Hope the above explanation is clear :)
don't stick to the term 'happens-before'. it is a relation between events, used by jvm during R/W operations scheduling. at this stage it won't help you understand the volatile. the point is: jvm orders all R/W operations. jvm can order however it wants (of course obeying to all synchronize, lock, wait etc).
and now: if variable is volatile then any read operation will see the result of latest write operation. if variable is not volatile then it is not guaranteed (in different threads). that's all
piotrek is right, here is the test:
class Test {
volatile int a = 0;
public static void main(String ... args) {
final Test t = new Test();
new Thread(new Runnable(){
#Override
public void run() {
try {
Thread.sleep(3000);
} catch (Exception e) {}
t.a = 10;
System.out.println("now t.a == 10");
}
}).start();
new Thread(new Runnable(){
#Override
public void run() {
while(t.a == 0) {}
System.out.println("Loop done: " + t.a);
}
}).start();
}
}
with volatile: it will always end
without volatile: it will never end
From wiki:
In Java specifically, a happens-before relationship is a guarantee that memory written to by statement A is visible to statement B, that is, that statement A completes its write before statement B starts its read.

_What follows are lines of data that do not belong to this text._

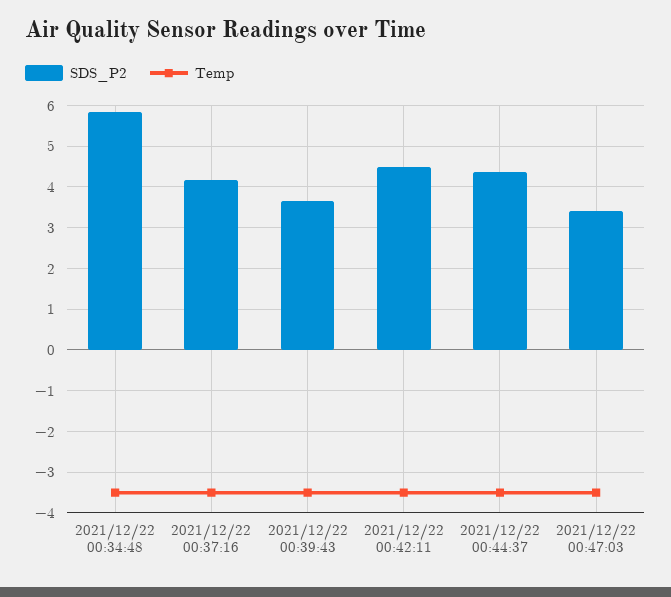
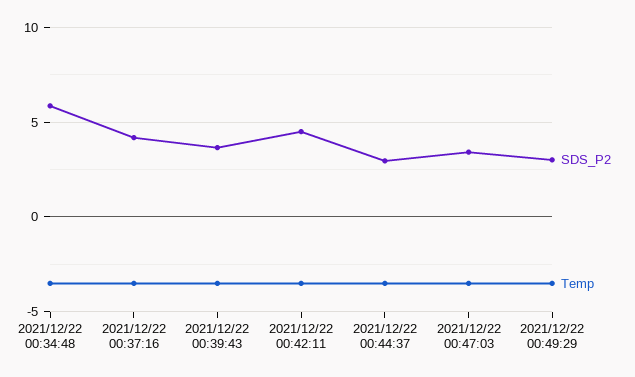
SDS_P2, 2021/12/22 00:44:37: 4.4 -> 3
SDS_P2, 2021/12/22 00:49:29: none -> 3
Temp, 2021/12/22 00:49:29: none -> -3.5

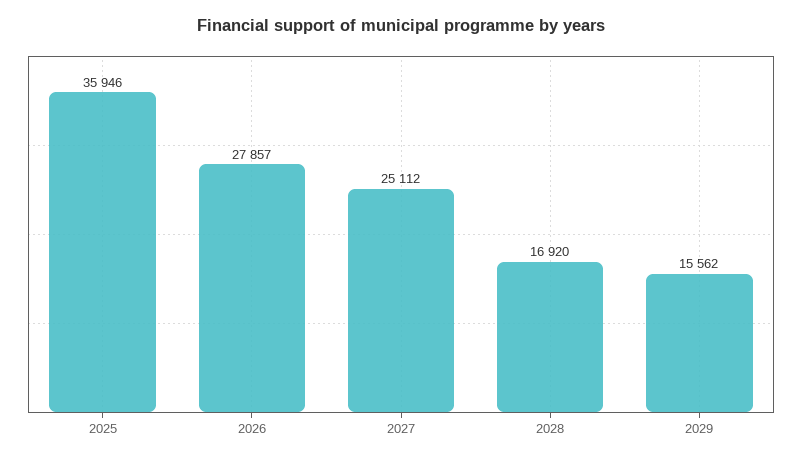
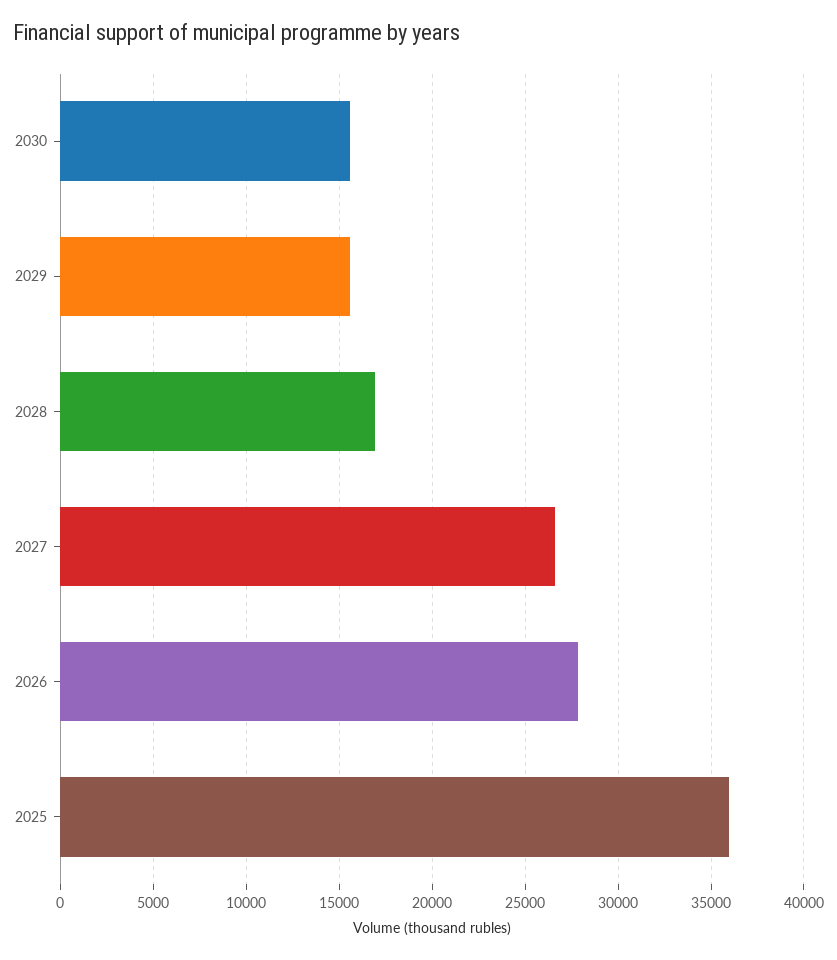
2027: 25112 -> 26500
2030: none -> 15500

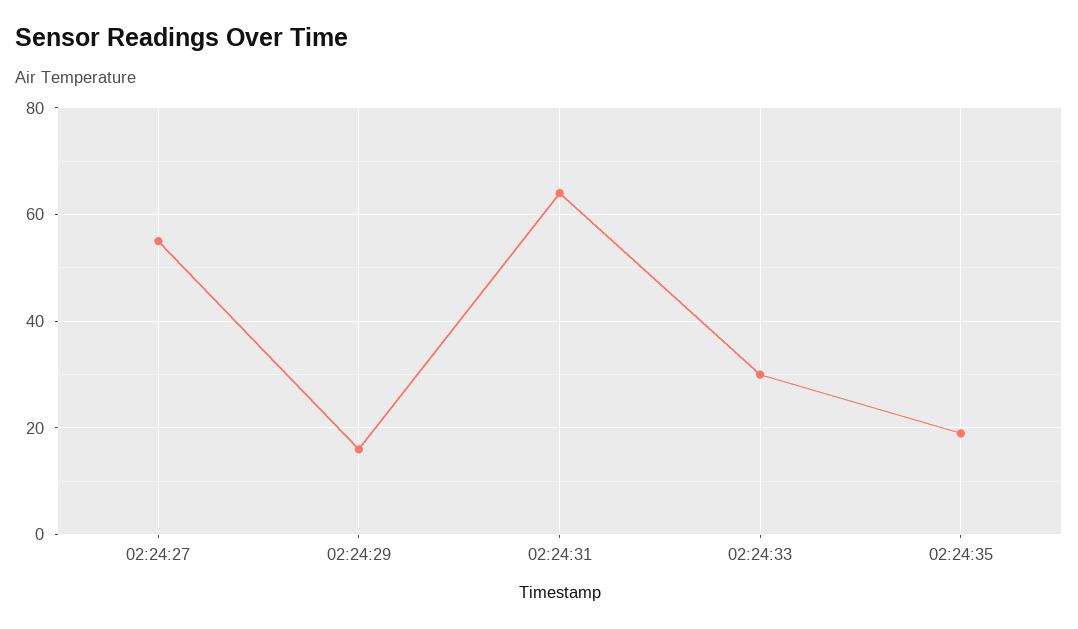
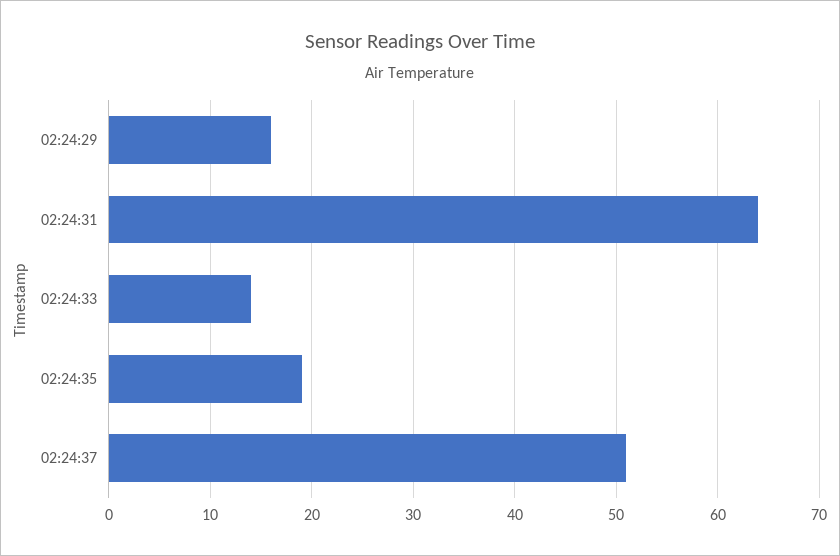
02:24:27: 55 -> none
02:24:33: 30 -> 14
02:24:37: none -> 51

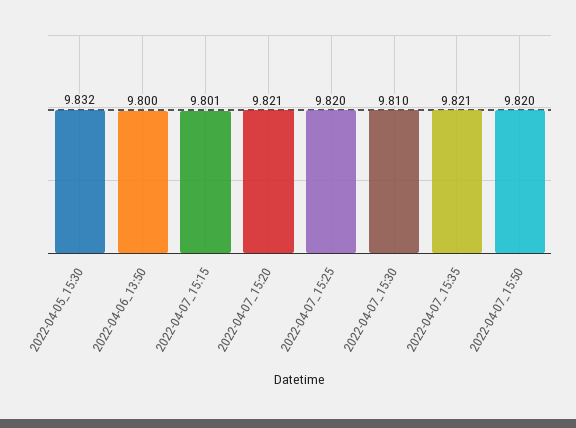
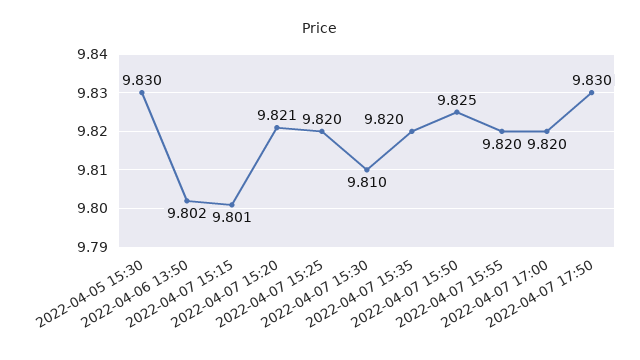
2022-04-05_15:30: 9.832 -> 9.83
2022-04-06_13:50: 9.8 -> 9.802
2022-04-07_15:35: 9.821 -> 9.82
2022-04-07_15:50: 9.82 -> 9.825
2022-04-07 15:55: none -> 9.82
2022-04-07 17:00: none -> 9.82
2022-04-07 17:50: none -> 9.83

So if thread A write t.a with value 10 and thread B tries to read t.a some later, happens-before relationship guarantees that thread B must read value 10 written by thread A, not any other value. It's natural, just like Alice buys milk and put them into fridge then Bob opens fridge and sees the milk. However, when computer is running, memory access usually doesn't access memory directly, that's too slow. Instead, software get the data from register or cache to save time. It loads data from memory only when cache miss happens. That the problem happens.
Let's see the code in the question:
class Test {
volatile int a;
public static void main(String ... args) {
final Test t = new Test();
new Thread(new Runnable(){ //thread A
#Override
public void run() {
Thread.sleep(3000);
t.a = 10;
}
}).start();
new Thread(new Runnable(){ //thread B
#Override
public void run() {
System.out.println("Value " + t.a);
}
}).start();
}
}
Thread A writes 10 into value t.a and thread B tries to read it out. Suppose thread A writes before thread B reads, then when thread B reads it will load the value from the memory because it doesn't cache the value in register or cache so it always get 10 written by thread A. And if thread A writes after thread B reads, thread B reads initial value (0). So this example doesn't show how volatile works and the difference. But if we change the code like this:
class Test {
volatile int a;
public static void main(String ... args) {
final Test t = new Test();
new Thread(new Runnable(){ //thread A
#Override
public void run() {
Thread.sleep(3000);
t.a = 10;
}
}).start();
new Thread(new Runnable(){ //thread B
#Override
public void run() {
while (1) {
System.out.println("Value " + t.a);
}
}
}).start();
}
}
Without volatile, the print value should always be initial value (0) even some read happens after thread A writes 10 into t.a, which violate the happen-before relationship. The reason is compiler optimizes the code and save the t.a into register and every time it will use the register value instead of reading from cache memory, of course which much faster. But it also cause the happen-before relationship violation problem because thread B can't get the right value after others update it.
In the above example, volatile write happens-before volatile read means that with volatile thread B will get the right value of t.a once after thread A update it. Compiler will guarantee every time thread B reads t.a, it must read from cache or memory instead of just using register's stale value.